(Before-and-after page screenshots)
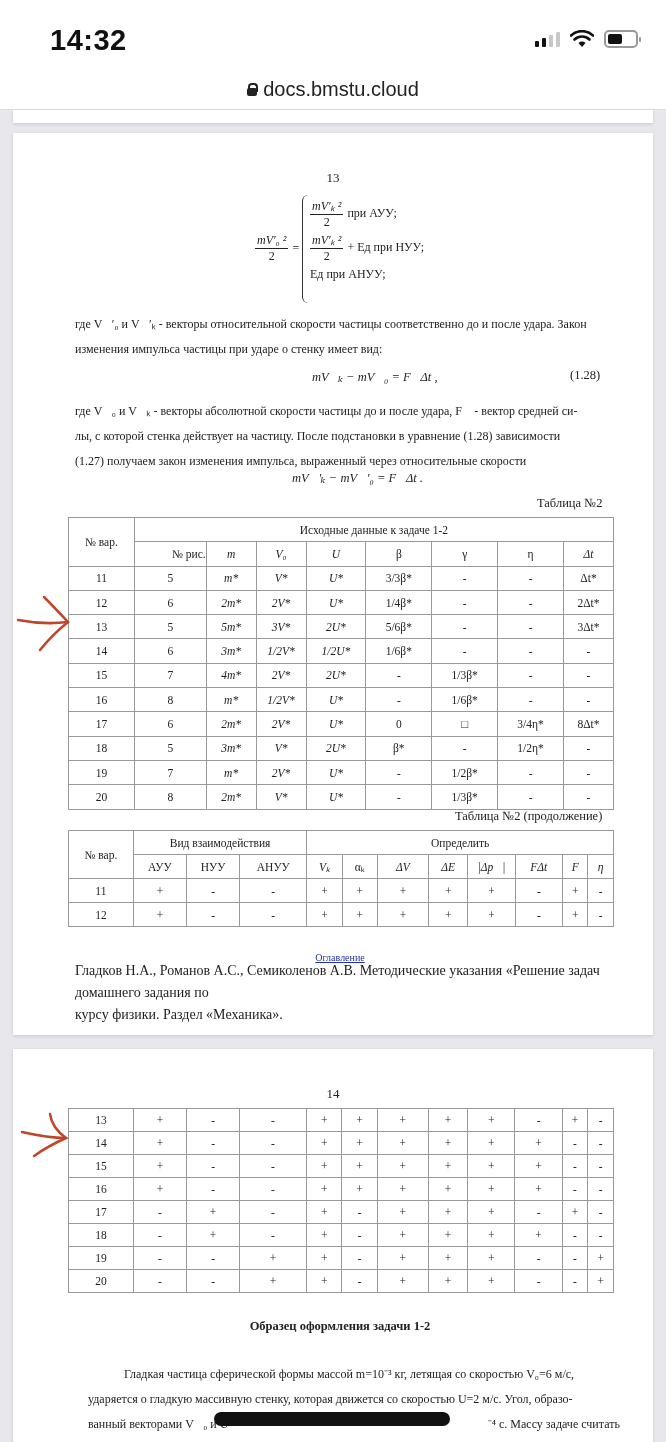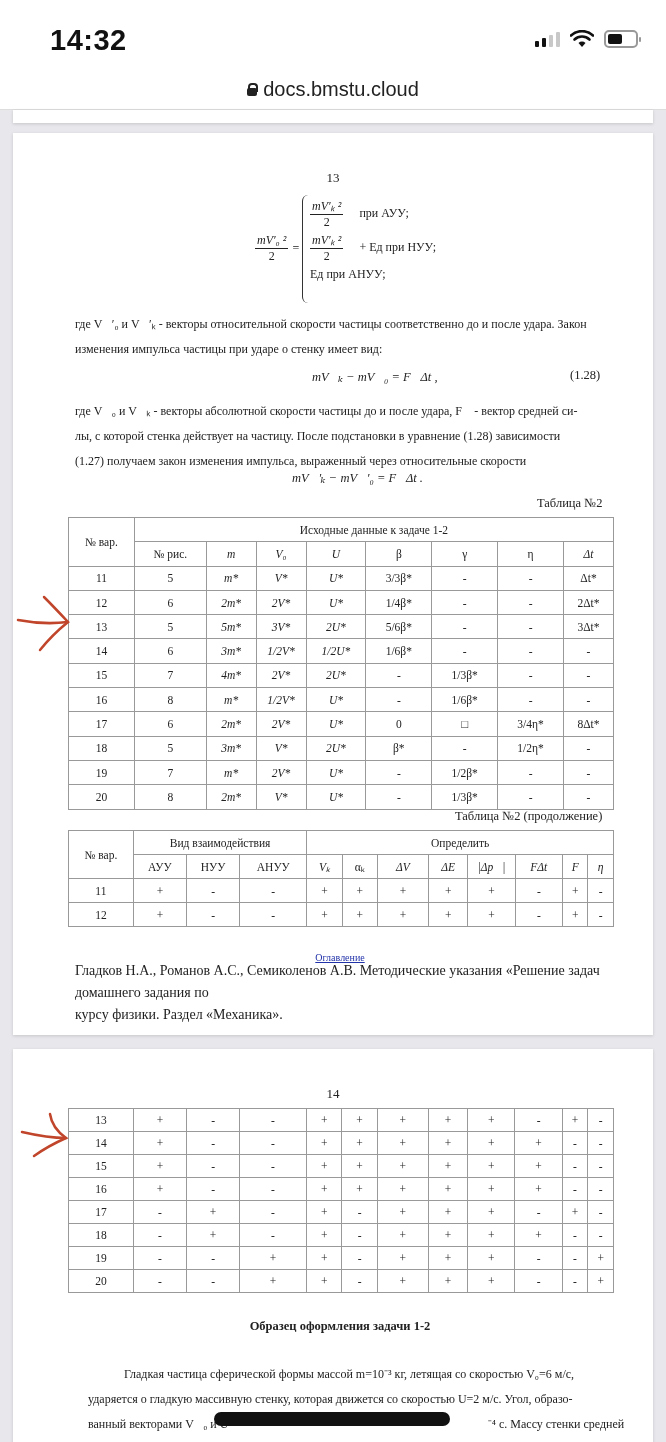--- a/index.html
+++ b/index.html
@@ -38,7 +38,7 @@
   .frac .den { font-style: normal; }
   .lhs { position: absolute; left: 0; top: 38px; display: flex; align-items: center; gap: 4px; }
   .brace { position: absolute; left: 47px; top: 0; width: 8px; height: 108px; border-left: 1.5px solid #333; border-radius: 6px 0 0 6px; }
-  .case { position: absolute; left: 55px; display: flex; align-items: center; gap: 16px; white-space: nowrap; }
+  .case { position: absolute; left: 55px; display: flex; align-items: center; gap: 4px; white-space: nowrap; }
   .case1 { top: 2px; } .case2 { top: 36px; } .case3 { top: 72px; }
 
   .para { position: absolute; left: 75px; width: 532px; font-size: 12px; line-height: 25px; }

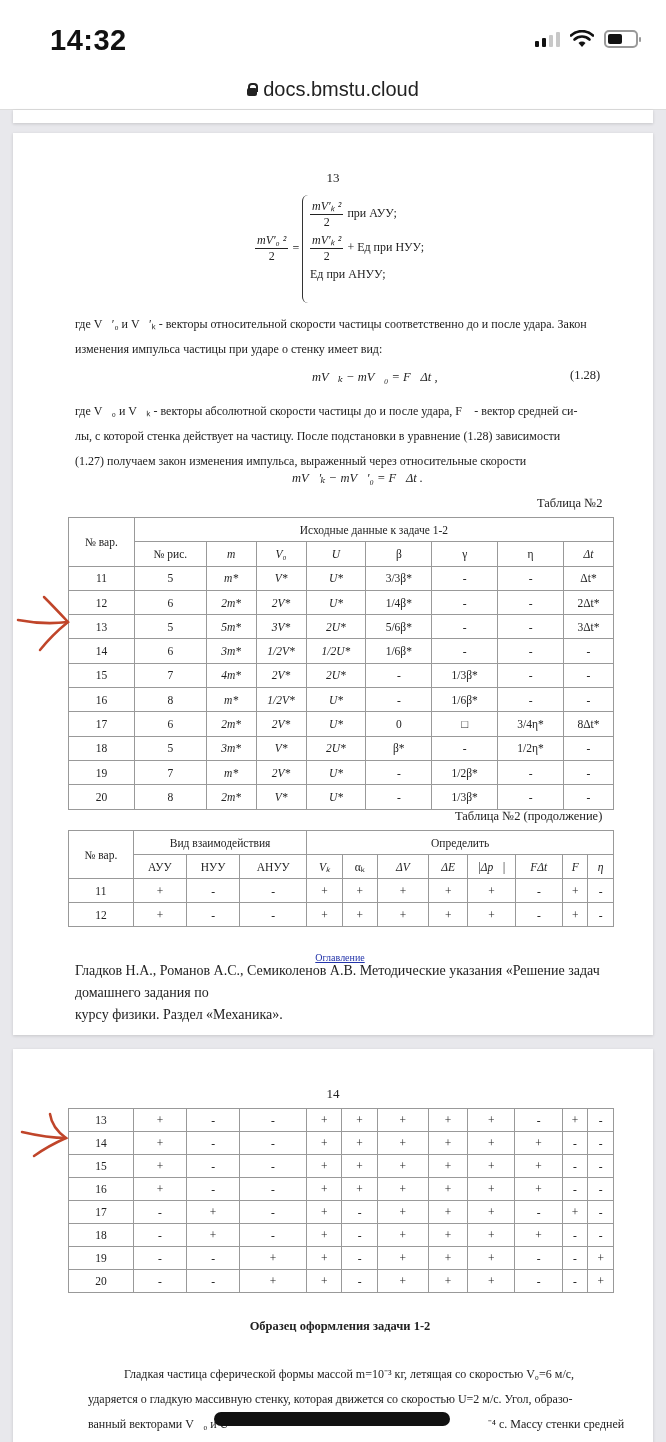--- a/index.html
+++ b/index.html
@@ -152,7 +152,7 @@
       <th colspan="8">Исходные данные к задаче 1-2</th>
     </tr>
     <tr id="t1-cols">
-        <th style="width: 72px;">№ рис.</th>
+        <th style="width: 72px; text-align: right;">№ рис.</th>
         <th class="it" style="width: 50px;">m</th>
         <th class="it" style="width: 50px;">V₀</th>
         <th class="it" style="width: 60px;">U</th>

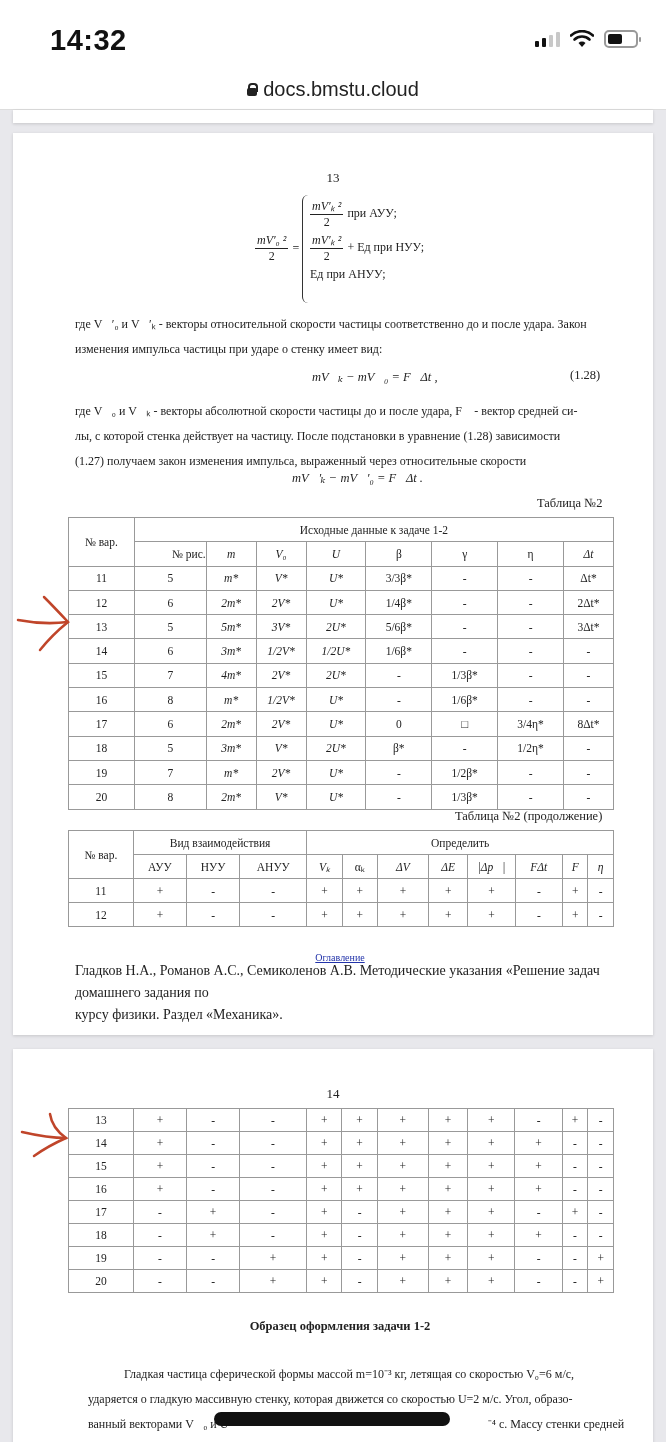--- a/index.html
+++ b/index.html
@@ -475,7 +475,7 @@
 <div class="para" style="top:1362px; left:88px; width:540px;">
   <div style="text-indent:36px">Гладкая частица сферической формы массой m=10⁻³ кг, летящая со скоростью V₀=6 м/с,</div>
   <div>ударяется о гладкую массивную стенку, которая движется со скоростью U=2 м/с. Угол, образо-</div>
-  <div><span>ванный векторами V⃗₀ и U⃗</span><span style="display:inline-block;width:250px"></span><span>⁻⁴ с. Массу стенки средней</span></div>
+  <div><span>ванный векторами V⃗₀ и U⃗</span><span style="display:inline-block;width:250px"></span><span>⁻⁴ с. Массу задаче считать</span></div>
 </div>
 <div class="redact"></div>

### [Problem]
Could you write out the records exactly while omitting every picture?

### [Task solution]
--- a/index.html
+++ b/index.html
@@ -38,7 +38,7 @@
   .frac .den { font-style: normal; }
   .lhs { position: absolute; left: 0; top: 38px; display: flex; align-items: center; gap: 4px; }
   .brace { position: absolute; left: 47px; top: 0; width: 8px; height: 108px; border-left: 1.5px solid #333; border-radius: 6px 0 0 6px; }
-  .case { position: absolute; left: 55px; display: flex; align-items: center; gap: 16px; white-space: nowrap; }
+  .case { position: absolute; left: 55px; display: flex; align-items: center; gap: 4px; white-space: nowrap; }
   .case1 { top: 2px; } .case2 { top: 36px; } .case3 { top: 72px; }
 
   .para { position: absolute; left: 75px; width: 532px; font-size: 12px; line-height: 25px; }

--- a/index.html
+++ b/index.html
@@ -152,7 +152,7 @@
       <th colspan="8">Исходные данные к задаче 1-2</th>
     </tr>
     <tr id="t1-cols">
-        <th style="width: 72px;">№ рис.</th>
+        <th style="width: 72px; text-align: right;">№ рис.</th>
         <th class="it" style="width: 50px;">m</th>
         <th class="it" style="width: 50px;">V₀</th>
         <th class="it" style="width: 60px;">U</th>

--- a/index.html
+++ b/index.html
@@ -475,7 +475,7 @@
 <div class="para" style="top:1362px; left:88px; width:540px;">
   <div style="text-indent:36px">Гладкая частица сферической формы массой m=10⁻³ кг, летящая со скоростью V₀=6 м/с,</div>
   <div>ударяется о гладкую массивную стенку, которая движется со скоростью U=2 м/с. Угол, образо-</div>
-  <div><span>ванный векторами V⃗₀ и U⃗</span><span style="display:inline-block;width:250px"></span><span>⁻⁴ с. Массу стенки средней</span></div>
+  <div><span>ванный векторами V⃗₀ и U⃗</span><span style="display:inline-block;width:250px"></span><span>⁻⁴ с. Массу задаче считать</span></div>
 </div>
 <div class="redact"></div>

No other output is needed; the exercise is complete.